Reloading Supplies Storage Cabinet

Primers and powder need to be stored in their original containers, but locked well away from grasping and naive hands. If you have the space and a place to get them from, many reloaders use lockers harvested from a local school. These are about a foot wide and five feet tall, and can be had as singles, pairs and so forth up to just about any width you might want. Each “locker” can be padlocked — and MasterLocks, probably among others, sells them in pairs set to a common key. (Try WalMart, for example.)

But my space was limited. The cabinet needed to fit under the worktable. There was no way a school locker would work.

Lucky for me — and don’t you tell her I said so — after a couple of forced trips to the rat-maze at IKEA with the wife, I had a good feel for the kinds of things they might have and when I started thinking about the under-desk “locker” space, they came to mind. Checking the on-line catalog, I came across this “cabinet on casters”.

It is $49 (plus tax), fire engine red, has a keyed lock on the front door, and measures about 24″ wide, 16″ deep and 20″ high – with wheels, or about 2″ less without.

The vented front (and round hole at the back of the bottom floor) will, in a fire, not allow pressure to build up inside the storage unit. Your powder will burn and probably melt the unit and worsen the fire, and the primers will probably “cook off” and scare the fire-fighters, but because it allows the pressure to escape, it won’t turn your supplies into something that flattens the block.

Assembly is typical for IKEA. It comes with wordless picture instructions — well, they did slip in “Click!” — and takes only a couple of minutes. There are a couple of tabs to be bent over but anyone with a moderately adequate 1911 grip will be able to bend these and complete the assembly without resorting to tools. (The lid will pinch your finger, however.
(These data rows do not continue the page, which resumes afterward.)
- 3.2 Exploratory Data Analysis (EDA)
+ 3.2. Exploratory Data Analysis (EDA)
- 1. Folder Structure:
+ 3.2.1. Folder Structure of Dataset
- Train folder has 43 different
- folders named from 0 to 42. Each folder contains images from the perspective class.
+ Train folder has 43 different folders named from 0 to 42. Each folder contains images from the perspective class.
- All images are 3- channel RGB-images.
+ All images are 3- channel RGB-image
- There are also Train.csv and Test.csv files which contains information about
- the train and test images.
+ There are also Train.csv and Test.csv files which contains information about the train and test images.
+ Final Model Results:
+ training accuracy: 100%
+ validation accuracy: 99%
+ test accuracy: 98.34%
Don’t ask how I know.)

My wife is very pleased with the look, so much so that we got a second unit and I’ve moved all the loaded ammunition into the second cabinet which probably would be wiser with some help in the form of angle-iron from Home Depot under each shelf but, for now at least, isn’t sagging to any great degree.
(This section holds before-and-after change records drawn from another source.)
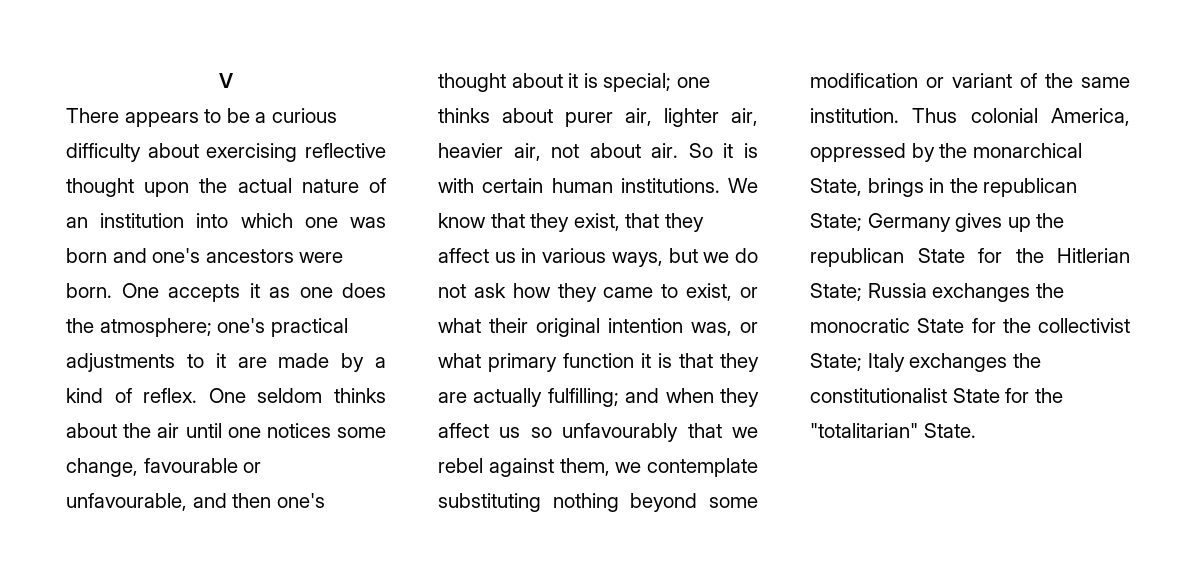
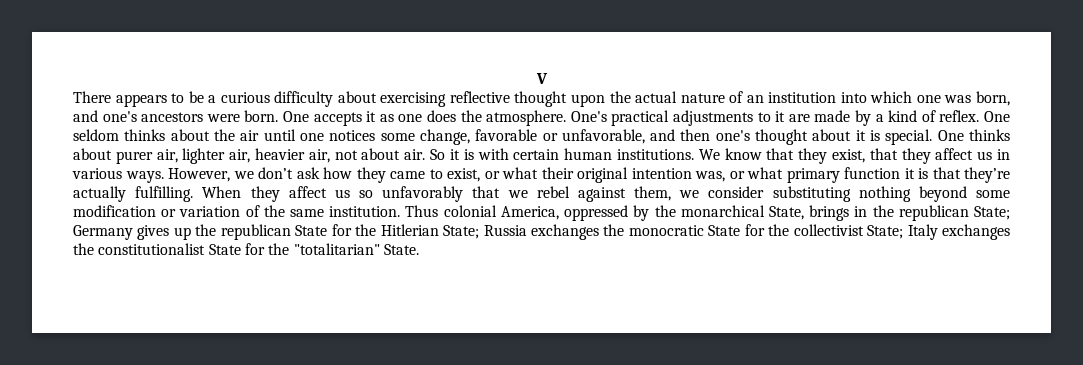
- There appears to be a curious difficulty about exercising reflective thought upon the actual nature of an institution into which one was born and one's ancestors were born.
+ There appears to be a curious difficulty about exercising reflective thought upon the actual nature of an institution into which one was born, and one's ancestors were born.
- One accepts it as one does the atmosphere; one's practical adjustments to it are made by a kind of reflex.
+ One accepts it as one does the atmosphere. One's practical adjustments to it are made by a kind of reflex.
- One seldom thinks about the air until one notices some change, favourable or unfavourable, and then one's thought about it is special; one thinks about purer air, lighter air, heavier air, not about air.
+ One seldom thinks about the air until one notices some change, favorable or unfavorable, and then one's thought about it is special. One thinks about purer air, lighter air, heavier air, not about air.
- We know that they exist, that they affect us in various ways, but we do not ask how they came to exist, or what their original intention was, or what primary function it is that they are actually fulfilling; and when they affect us so unfavourably that we rebel against them, we contemplate substituting nothing beyond some modification or variant of the same institution.
+ We know that they exist, that they affect us in various ways. However, we don’t ask how they came to exist, or what their original intention was, or what primary function it is that they’re actually fulfilling. When they affect us so unfavorably that we rebel against them, we consider substituting nothing beyond some modification or variation of the same institution.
These cabinets aren’t adequate for anything needing real protection. A mildly determined individual with a large screwdriver would have the lid off in under a minute. But if the “attacker” doesn’t want to mangle the unit, and doesn’t have access to the key, it should prove to be a reasonably effective deterrent that seems to have all the qualities the powder manufacturers list on their products for safe storage.